(CNN) — More than a dozen of the richest Americans have a message for 2020 presidential candidates: Tax us more.
“We are writing to call on all candidates for president, whether they are Republicans or Democrats, to support a moderate wealth tax on the fortunes of the richest one-tenth of the richest 1% of Americans — on us,” said the letter, which was first published in the New York Times Monday.
It said that millions of middle-class Americans already pay a wealth tax annually on their primary form of wealth: property taxes on their homes. The letter points out that Democratic candidates Elizabeth Warren, Beto O’Rourke and Pete Buttigieg have proposed a wealth tax. But the letter’s writers said, “Some ideas are too important for America to be part of only a few candidates’ platforms.”
This letter is not the first time that wealthy Americans have called for more taxes on themselves and others who are well-off. Berkshire Hathaway CEO Warren Buffett famously said he believed it was wrong that his income was taxed at a lower rate than that of his secretary. That prompted President Barack Obama to propose a minimum tax on millionaires’ incomes that became known as the “Buffett rule.” But that and other tax-the-rich proposals have typically been limited to taxes on income or inheritances, not on overall wealth.
Among those signing the letter are financier George Soros, a major donor to liberal causes, and his son Alexander. Another signer is Abigail Disney, a documentary filmmaker and granddaughter of Roy Disney, Walt Disney’s brother. She has been critical of CEO pay levels, including that of Disney CEO Robert Iger.
Also signing the letter are Facebook co-founder Chris Hughes, who is the co-chair of the Economic Security Project, which advocates for a guaranteed income for all Americans. Molly Munger, the daughter of Berkshire vice chairman Charlie Munger, also signed the letter. She started the Advancement Project, a public policy group dedicated to the “fair distribution of opportunities and privileges.”

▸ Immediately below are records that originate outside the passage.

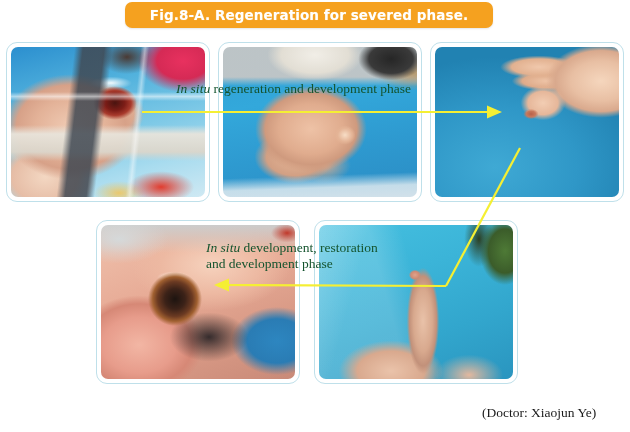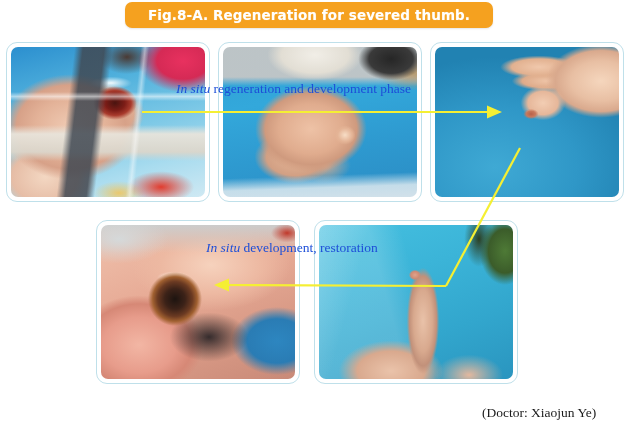"Fig.8-A. Regeneration for severed thumb." span.title-text { text: thumb -> phase }
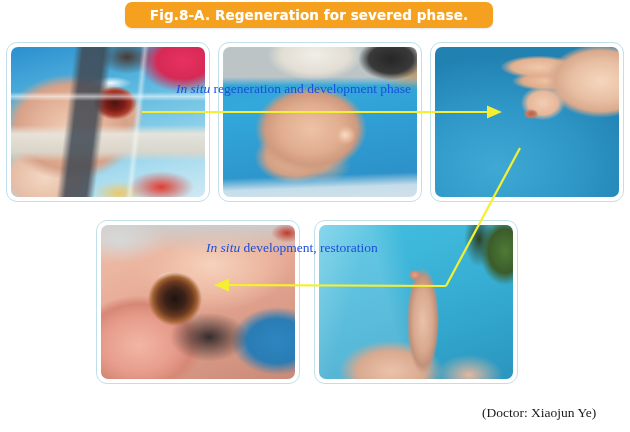"In situ regeneration and development" .annot { color: #1d4ed8 -> #14532d }
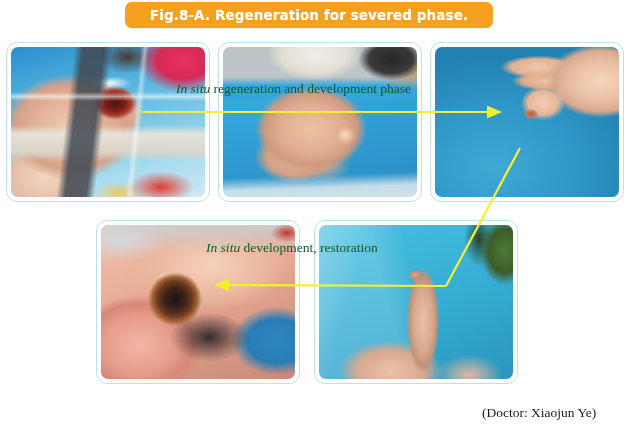"and development phase" span { html: none -> <span>and development phase</span> }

Others signing the letter include Louise and Robert Bowditch, Sean Eldridge, Stephen English, Agnes and Catherine Gund, Nick Hanauer, Arnold Hiatt, Regan Pritzker, Justin Rosenstein, Stephen Silberstein, Ian Simmons and Liesel Pritzker Simmons. The final name on the letter is “anonymous.”
The letter said the wealth of the top 1/10th of 1% is nearly equal to the wealth of the lowest 90% of American households.
“Those of us signing this letter enjoy uncommon fortunes, but each of us wants to live in an America that solves the biggest challenges of our common future,” it said. The letter said the trillions in tax revenue raised through such a wealth tax should be spent on addressing climate change, universal child care, student loan debt relief, infrastructure modernization, public health and tax credits for those with low incomes.